One thing that worries me a lot is that I’m putting on people (being a burden) and its just something that I can’t change. If I can’t do something I get so frustrated with myself, which then makes me emotional. Oh dear me Dystonia you have a lot to answer for.
Sorry for the lack of writing but I’m having trouble still with sleep or to be precise the lack of sleep. I’m tired, emotional and in pain but I still have funny moments in my life that when I tell still makes people laugh or smile.
My tear for Dystonia makes me a stronger person
The other night (as usual just lately) I could not sleep so I went into my front room to look at a new solar light my hubby Steve got me. Wow when it turned on it was to say the least so beautiful. So at 1am (I did forget the time) I went into my sleeping hubby and woke him up with the new solar light on full. He sat up groaned and said go to sleep.

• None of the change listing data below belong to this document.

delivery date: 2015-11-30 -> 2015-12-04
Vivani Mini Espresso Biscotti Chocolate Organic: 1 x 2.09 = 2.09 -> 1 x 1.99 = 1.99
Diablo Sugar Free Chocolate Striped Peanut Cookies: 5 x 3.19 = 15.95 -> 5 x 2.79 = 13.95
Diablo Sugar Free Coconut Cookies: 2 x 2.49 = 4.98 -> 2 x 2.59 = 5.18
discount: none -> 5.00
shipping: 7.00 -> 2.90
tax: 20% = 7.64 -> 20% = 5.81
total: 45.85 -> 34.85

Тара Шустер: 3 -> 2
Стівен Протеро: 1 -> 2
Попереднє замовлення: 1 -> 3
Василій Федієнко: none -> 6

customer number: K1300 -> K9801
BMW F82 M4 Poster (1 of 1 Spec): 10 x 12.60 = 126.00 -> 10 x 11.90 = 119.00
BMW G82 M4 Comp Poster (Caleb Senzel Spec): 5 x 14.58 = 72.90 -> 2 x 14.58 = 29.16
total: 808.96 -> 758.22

Later in the day hubby rang said he had a dream that he was in America looking at the Statue of Liberty. I burst out laughing that maybe I had something to do with his dream.
If I think back to how I used to be and to now I know my Dystonia has changed me for better or worse I’m not sure.
Dystonia does change us all
My time seems to be either work (now only 3 days a week) hospitals (I’m under 2 at the moment) UCL Queen Square London or Darenth Valley.
I’m not very patient person I want things to be done straight away. I would rather be early than late for anything which is a good thing but when early then comes the dreaded Wait.
My pain for some reason the last couple of days has been a lot more intense I’m not sure why I’ve not done anything different. But nothing I can do but wait.
Been given a date for UCL intense therapy sent on a first class stamp for wait for it……….January 2014 which I’m looking forward to some help (I hope) but I know it’s going to be tough. Botox at moment has stopped because it has stopped working. So yet again it feels like I’m on my own trying to deal with this strange word known as Dystonia.
I know some that know me by now say you have your family and friends new and old. But I still feel so lonely with condition as its only a fellow Dystonia sufferer that understands what I / we go through. We are like a very rare breed.